** Data for review **
== Segment start ==

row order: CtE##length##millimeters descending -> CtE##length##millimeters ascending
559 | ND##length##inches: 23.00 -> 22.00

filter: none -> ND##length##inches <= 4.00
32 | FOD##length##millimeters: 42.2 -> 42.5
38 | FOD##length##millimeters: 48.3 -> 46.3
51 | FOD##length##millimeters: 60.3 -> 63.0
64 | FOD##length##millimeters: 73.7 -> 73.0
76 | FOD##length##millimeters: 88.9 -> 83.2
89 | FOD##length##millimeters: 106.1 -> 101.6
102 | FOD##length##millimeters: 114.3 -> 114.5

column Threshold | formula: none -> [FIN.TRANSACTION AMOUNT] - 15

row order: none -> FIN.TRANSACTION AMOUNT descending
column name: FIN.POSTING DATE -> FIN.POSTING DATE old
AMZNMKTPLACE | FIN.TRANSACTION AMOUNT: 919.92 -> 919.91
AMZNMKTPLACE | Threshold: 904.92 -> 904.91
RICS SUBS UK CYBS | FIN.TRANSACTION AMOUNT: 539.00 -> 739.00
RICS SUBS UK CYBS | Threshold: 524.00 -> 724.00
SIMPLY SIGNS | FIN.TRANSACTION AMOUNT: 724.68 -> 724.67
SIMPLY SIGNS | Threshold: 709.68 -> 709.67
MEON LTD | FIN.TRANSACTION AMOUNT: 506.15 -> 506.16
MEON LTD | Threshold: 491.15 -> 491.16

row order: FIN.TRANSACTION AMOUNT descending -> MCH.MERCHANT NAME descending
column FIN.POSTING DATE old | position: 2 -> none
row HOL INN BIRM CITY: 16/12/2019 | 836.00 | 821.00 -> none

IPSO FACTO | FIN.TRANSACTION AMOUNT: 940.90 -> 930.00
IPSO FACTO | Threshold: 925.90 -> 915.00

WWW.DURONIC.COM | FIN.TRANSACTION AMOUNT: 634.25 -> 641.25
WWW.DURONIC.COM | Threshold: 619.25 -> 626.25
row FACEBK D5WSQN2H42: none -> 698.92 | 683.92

== Segment end ==

** Work to be completed **
Make an exact copy of the data above.

** Written response **
row order: CtE##length##millimeters descending -> CtE##length##millimeters ascending
559 | ND##length##inches: 23.00 -> 22.00

filter: none -> ND##length##inches <= 4.00
32 | FOD##length##millimeters: 42.2 -> 42.5
38 | FOD##length##millimeters: 48.3 -> 46.3
51 | FOD##length##millimeters: 60.3 -> 63.0
64 | FOD##length##millimeters: 73.7 -> 73.0
76 | FOD##length##millimeters: 88.9 -> 83.2
89 | FOD##length##millimeters: 106.1 -> 101.6
102 | FOD##length##millimeters: 114.3 -> 114.5

column Threshold | formula: none -> [FIN.TRANSACTION AMOUNT] - 15

row order: none -> FIN.TRANSACTION AMOUNT descending
column name: FIN.POSTING DATE -> FIN.POSTING DATE old
AMZNMKTPLACE | FIN.TRANSACTION AMOUNT: 919.92 -> 919.91
AMZNMKTPLACE | Threshold: 904.92 -> 904.91
RICS SUBS UK CYBS | FIN.TRANSACTION AMOUNT: 539.00 -> 739.00
RICS SUBS UK CYBS | Threshold: 524.00 -> 724.00
SIMPLY SIGNS | FIN.TRANSACTION AMOUNT: 724.68 -> 724.67
SIMPLY SIGNS | Threshold: 709.68 -> 709.67
MEON LTD | FIN.TRANSACTION AMOUNT: 506.15 -> 506.16
MEON LTD | Threshold: 491.15 -> 491.16

row order: FIN.TRANSACTION AMOUNT descending -> MCH.MERCHANT NAME descending
column FIN.POSTING DATE old | position: 2 -> none
row HOL INN BIRM CITY: 16/12/2019 | 836.00 | 821.00 -> none

IPSO FACTO | FIN.TRANSACTION AMOUNT: 940.90 -> 930.00
IPSO FACTO | Threshold: 925.90 -> 915.00

WWW.DURONIC.COM | FIN.TRANSACTION AMOUNT: 634.25 -> 641.25
WWW.DURONIC.COM | Threshold: 619.25 -> 626.25
row FACEBK D5WSQN2H42: none -> 698.92 | 683.92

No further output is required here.